RFR[13]: 8224674: NMethod state machine is not monotonic

Fri Jul 12 21:50:15 UTC 2019

On 7/11/19 1:13 PM, Erik Österlund wrote:
> Hi Dean,
>
> On 2019-07-11 15:29, dean.long at oracle.com wrote:
>> On 7/11/19 6:53 AM, Erik Österlund wrote:
>>> Hi Dean,
>>>
>>> On 2019-07-11 00:42, dean.long at oracle.com wrote:
>>>> On 7/10/19 1:28 AM, Erik Österlund wrote:
>>>>> Hi Dean,
>>>>>
>>>>> On 2019-07-09 23:31, dean.long at oracle.com wrote:
>>>>>> On 7/1/19 6:12 AM, Erik Österlund wrote:
>>>>>>> For ZGC I moved OSR nmethod unlinking to before the unlinking 
>>>>>>> (where unlinking code belongs), instead of after the handshake 
>>>>>>> (intended for deleting things safely unlinked).

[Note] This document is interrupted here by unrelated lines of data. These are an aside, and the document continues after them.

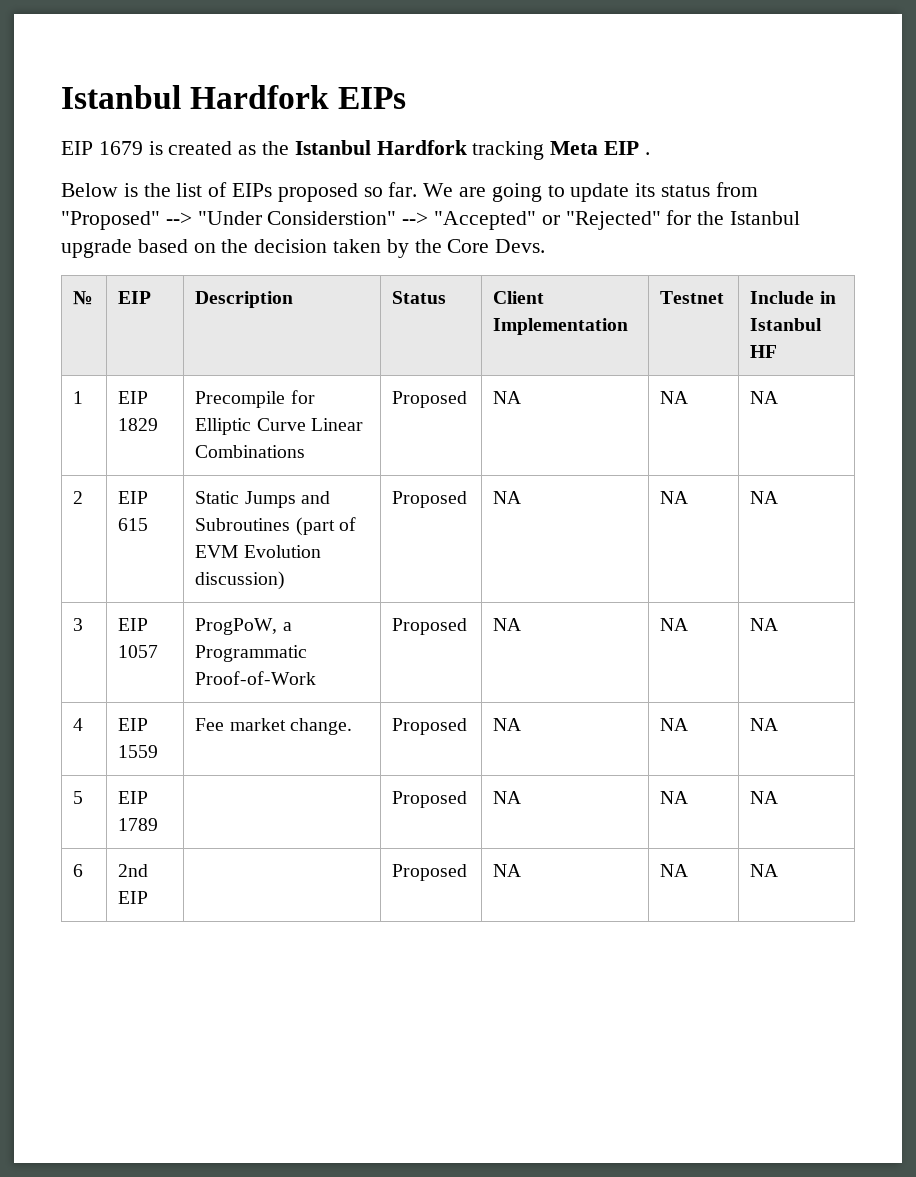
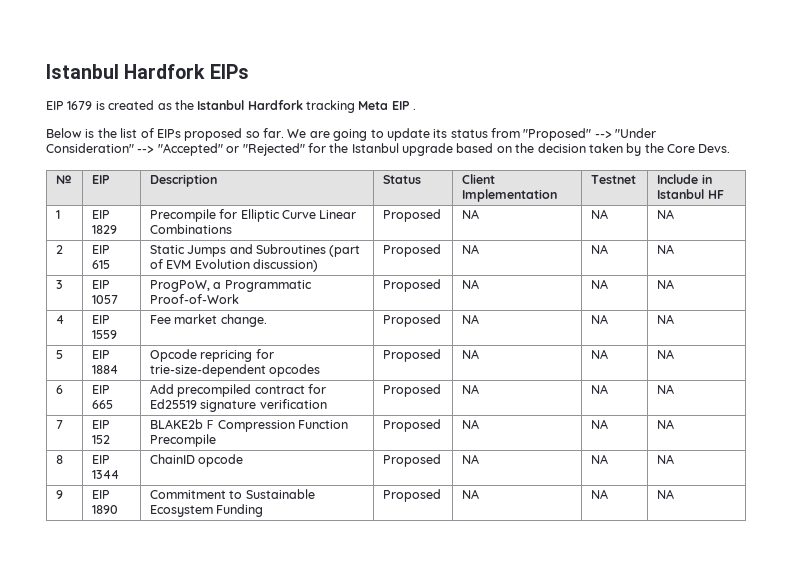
- We are going to update its status from "Proposed" --> "Under Considerstion" --> "Accepted" or "Rejected" for the Istanbul upgrade based on the decision taken by the Core Devs.
+ We are going to update its status from "Proposed" --> "Under Consideration" --> "Accepted" or "Rejected" for the Istanbul upgrade based on the decision taken by the Core Devs.
- 5 | EIP 1789 | | Proposed | NA | NA | NA
+ 5 | EIP 1884 | Opcode repricing for trie-size-dependent opcodes | Proposed | NA | NA | NA
- 6 | 2nd EIP | | Proposed | NA | NA | NA
+ 6 | EIP 665 | Add precompiled contract for Ed25519 signature verification | Proposed | NA | NA | NA
+ 7 | EIP 152 | BLAKE2b F Compression Function Precompile | Proposed | NA | NA | NA
+ 8 | EIP 1344 | ChainID opcode | Proposed | NA | NA | NA
+ 9 | EIP 1890 | Commitment to Sustainable Ecosystem Funding | Proposed | NA | NA | NA

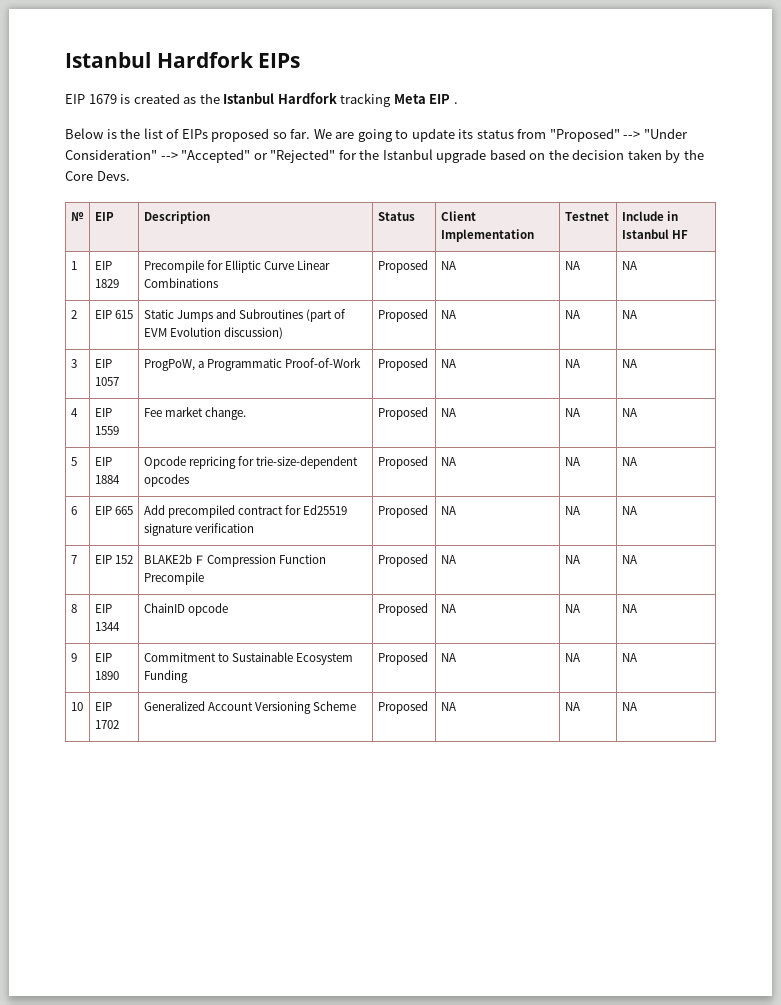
+ 10 | EIP 1702 | Generalized Account Versioning Scheme | Proposed | NA | NA | NA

>>>>>>> Strictly speaking, moving the OSR nmethod unlinking removes the 
>>>>>>> racing between make_not_entrant and make_unloaded, but I still 
>>>>>>> want the monotonicity guards to make this code more robust. 
>>>>>>
>>>>>> I see where you added OSR nmethod unlinking, but not where you 
>>>>>> removed it, so it's not obvious it was a "move".
>>>>>
>>>>> Sorry, bad wording on my part. I added OSR nmethod unlinking 
>>>>> before the global handshake is run. After the handshake, we call 
>>>>> make_unloaded() on the same is_unloading() nmethods. That function 
>>>>> "tries" to unlink the OSR nmethod, but will just not do it as it's 
>>>>> already unlinked at that point. So in a way, I didn't remove the 
>>>>> call to unlink the OSR nmethod there, it just won't do anything. I 
>>>>> preferred structuring it that way instead of trying to optimize 
>>>>> away the call to unlink the OSR nmethod when making it unloaded, 
>>>>> but only for the concurrent case. It seemed to introduce more 
>>>>> conditional magic than it was worth.

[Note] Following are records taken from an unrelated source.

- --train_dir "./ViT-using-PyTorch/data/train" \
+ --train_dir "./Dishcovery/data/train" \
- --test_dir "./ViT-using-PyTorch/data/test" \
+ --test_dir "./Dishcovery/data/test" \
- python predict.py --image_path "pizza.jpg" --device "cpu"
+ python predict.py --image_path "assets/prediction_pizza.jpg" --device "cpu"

>>>>> So in practice, the unlinking of OSR nmethods has moved for 
>>>>> concurrent unloading to before the handshake.
>>>>>
>>>>
>>>> OK, in that case, could you add a little information to the 
>>>> "Invalidate the osr nmethod only once" comment so that in the 
>>>> future someone isn't tempted to remove the code as redundant?
>>>
>>> Sure.
>>>
>>
>> I meant the one in zNMethod.cpp :-)
>
> Okay, will put another comment in there once we agree on a direction 
> on the next point.
>
>>
>>>>>> Would it make sense for nmethod::unlink_from_method() to do the 
>>>>>> OSR unlinking, or to assert that it has already been done?
>>>>>
>>>>> An earlier version of this patch tried to do that. It is indeed 
>>>>> possible. But it requires changing lock ranks of the OSR nmethod 
>>>>> lock to special - 1 and moving around a bunch of code as this 
>>>>> function is also called both when making nmethods not_entrant, 
>>>>> zombie, and unlinking them in that case. For the first two, we 
>>>>> conditionally unlink the nmethod based on the current state (which 
>>>>> is the old state), whereas when I move it, the current state is 
>>>>> the new state. So I had to change things around a bit more to 
>>>>> figure out the right condition when to unlink it that works for 
>>>>> all 3 callers. In the end, since this is going to 13, I thought 
>>>>> it's more important to minimize the risk as much as I can, and 
>>>>> leave such refactorings to 14.
>>>>>
>>>>
>>>> OK.
>>>>
>>>>>> The new bailout in the middle of 
>>>>>> nmethod::make_not_entrant_or_zombie() worries me a little, 
>>>>>> because the code up to that point has side-effects, and we could 
>>>>>> be bailing out in an unexpected state.
>>>>>
>>>>> Correct. In an earlier version of this patch, I moved the 
>>>>> transition to before the side effects. But a bunch of code is 
>>>>> using the current nmethod state to determine what to do, and that 
>>>>> current state changed from the old to the new state. In 
>>>>> particular, we conditionally patch in the jump based on the 
>>>>> current (old) state, and we conditionally increment decompile 
>>>>> count based on the current (old) state. So I ended up having to 
>>>>> rewrite more code than I wanted to for a patch going into 13, and 
>>>>> convince myself that I had not implicitly messed something up. It 
>>>>> felt safer to reason about the 3 side effects up until the 
>>>>> transitioning point:
>>>>>
>>>>> 1) Patching in the jump into VEP. Any state more dead than the 
>>>>> current transition, would still want that jump to be there.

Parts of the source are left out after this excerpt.